What are criminal websites?

Dodgy websites come in many shapes and sizes, including:

•Phishing sites that try to steal your identity.

•Fraudulent online shops.

•Tempting sites that contain viruses or spyware.

•Sites that (unexpectedly) contain illegal or pirated content.

•Sites that promote worthless investments or get-rich-quick schemes.

It is very easy to clone a real website and criminals can use virus-infected computers to host a dodgy website so it costs them nothing to put it up. It doesn’t take a skilled developer long to produce a very professional-looking site.

How to spot a fake website

We recommend that you install the latest version of your web browser. Internet Explorer 7 and Firefox 2 both have sophisticated filters that can detect most fake websites.

Here are some other clues that might give away a fake:

•Use your instincts and commonsense. If it smells bad, it's probably rotten.
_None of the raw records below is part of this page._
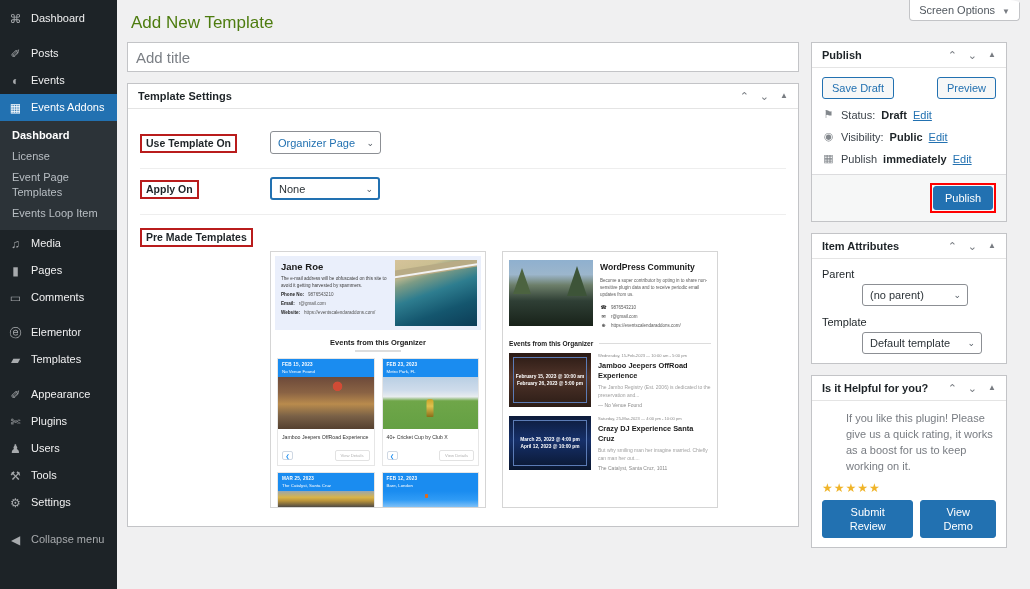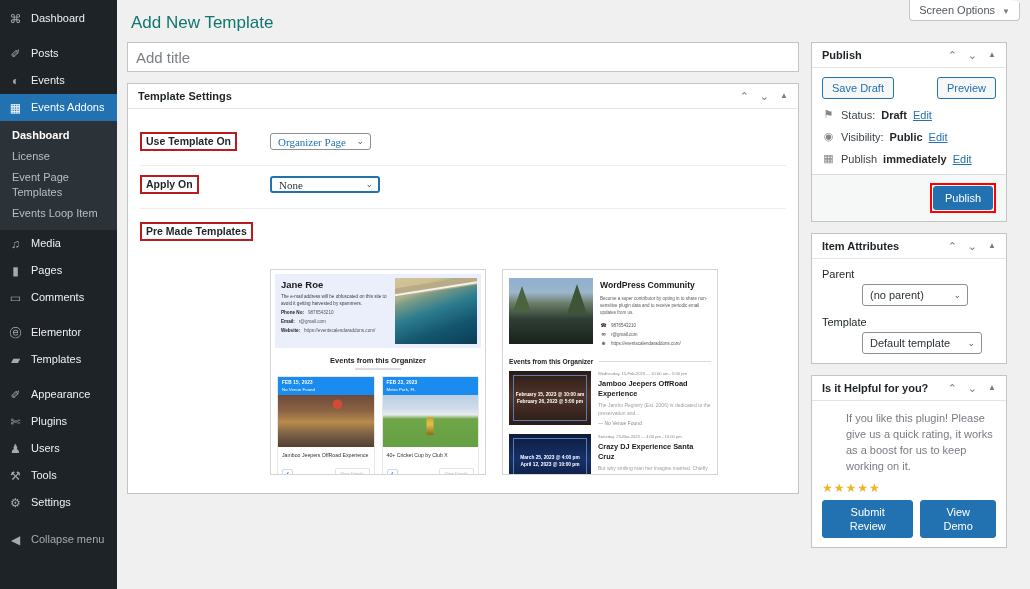--- a/index.html
+++ b/index.html
@@ -66,7 +66,7 @@
   .screen-options .caret { font-size: 8px; margin-left: 4px; color: #787c82; }
 
   .page-title {
-    font-size: 17px; font-weight: normal; color: #0f766e;
+    font-size: 17px; font-weight: normal; color: #4d7c0f;
     padding: 12px 0 8px 4px; line-height: 1.3;
   }
   .columns { display: flex; gap: 12px; align-items: flex-start; }

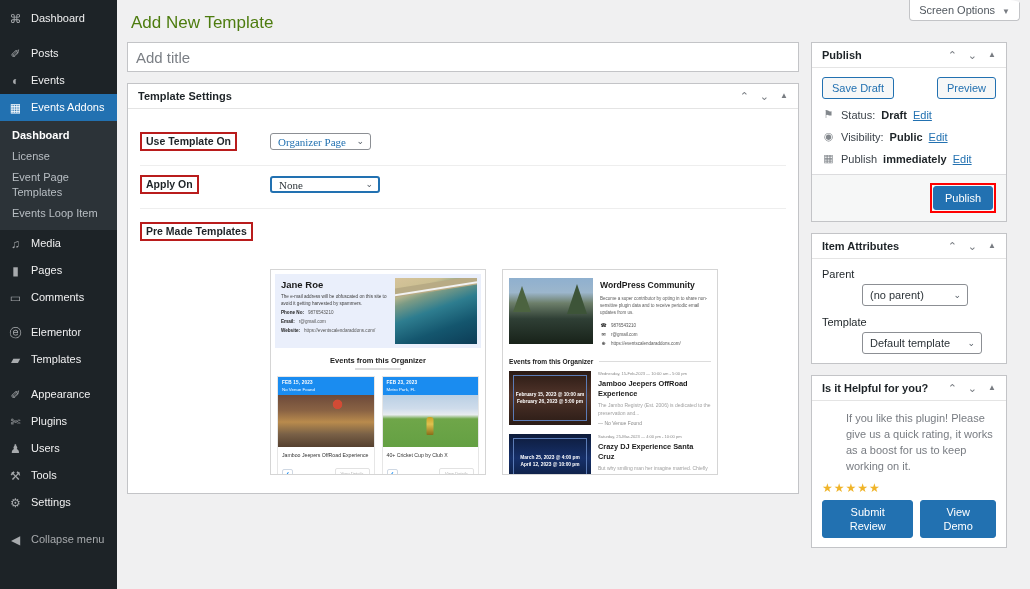--- a/index.html
+++ b/index.html
@@ -118,9 +118,9 @@
   .sel-wrap { position: relative; display: inline-block; }
   select.wp-select {
     -webkit-appearance: none; appearance: none;
-    font-family: Liberation Serif, serif; font-size: 11px; color: #2271b1;
+    font-family: Liberation Sans, sans-serif; font-size: 11px; color: #2271b1;
     background: #fff; border: 1px solid #8c8f94; border-radius: 3px;
-    height: 17px; padding: 0 24px 0 7px; min-width: 100px;
+    height: 23px; padding: 0 24px 0 7px; min-width: 100px;
     cursor: pointer; outline: none;
   }
   select.wp-select.focused { border: 2px solid #2271b1; color: #2c3338; }

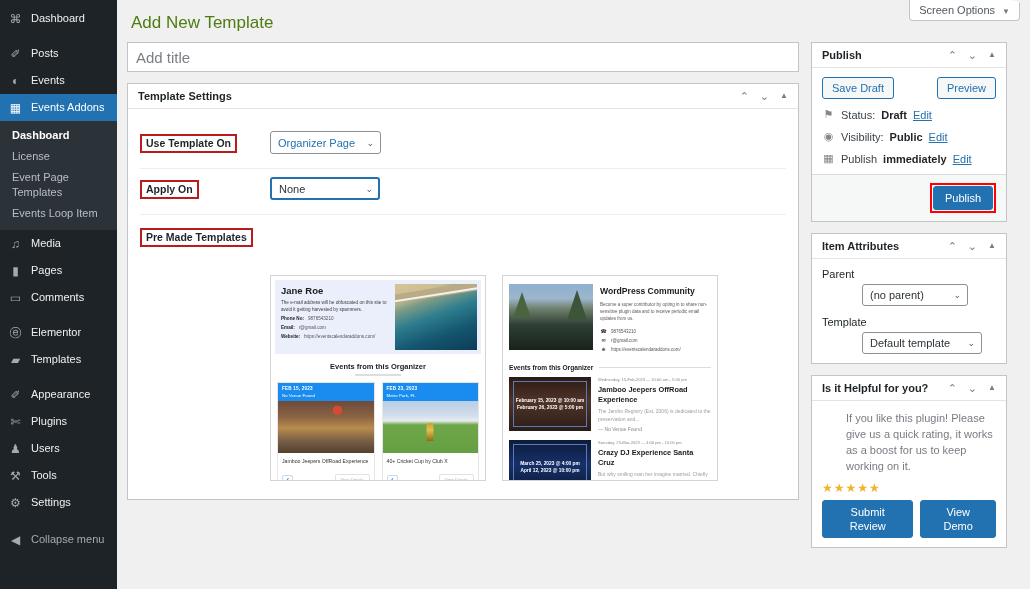--- a/index.html
+++ b/index.html
@@ -132,9 +132,9 @@
   
   .tpl-row { display: flex; gap: 16px; padding: 4px 0 10px 130px; }
   .tpl-card {
-    width: 216px; height: 206px;
+    width: 216px; height: 257px;
     border: 1px solid #d5d5d5; background: #fff;
-    overflow: hidden; position: relative; cursor: pointer; margin-top: 24px;
+    overflow: hidden; position: relative; cursor: pointer;
   }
•Look for evidence of a real-world presence: an address, a phone number, an email contact. If in doubt, send an email, make a phone call or write a letter to establish whether they really exist.

•The website's address is different from what you are used to, perhaps there are extra characters or words in it or it uses a completely different name or no name at all, just numbers.

•Right-clicking on a hyperlink and selecting "Properties" should reveal a link's true destination – beware if this is different from what is displayed in the email.

•Even though you are asked to enter private information there is NO padlock in the browser window or "https://" at the beginning of the web address to signify that it is using a secure link and that the site is what it says it is.

•A request for personal information such as user name, password or other security details IN FULL, when you are normally only asked for SOME of them.

•Although rare, it is possible for your computer to be corrupted by viruses in such a way that you can type a legitimate website address into your browser and still end up at a fake site.  This problem is known as 'pharming'.  Check the address in your browser's address bar after you arrive at a website to make sure it matches the address you typed.  Subtle changes ('eebay' instead of 'ebay' for example) may indicate that your computer is a victim of a pharming attack.

Avoid dodgy sites

•Avoid sites that hype investments, whether in shares or alleged rarities like old wine, whisky or property. Do your homework and always get professional advice before making investment decisions.

•Be wary of sites that promise easy profits. If it looks too good to be true, it probably is. Be particularly sceptical of schemes that involve the recruitment of others, receiving money for other people or advance payments.

•Do a web search to see if anyone has had any problems with a suspicious-looking website.

•Don't judge a website by its appearance. It is easy to create flashy, professional-looking sites and it is easy to steal other people’s web pages and designs.

•Be wary of websites that are advertised in unsolicited emails from strangers.

Other ways to protect yourself

•Never click on a link embedded in an email. Always enter the real address yourself by typing it into the web brower.
•Consider using a spam email filter that will detect and block many fraudulent emails.
•Be wary of hoax emails and advance fee fraud emails.
•This kind of fraud also takes place over the telephone and in person. Be wary of social engineering in any form .
•Don't give out personal information unless you initiated the contact and you are sure you know who you're dealing with.
•If in doubt contact the bank or website owner direct by telephone or email before proceeding.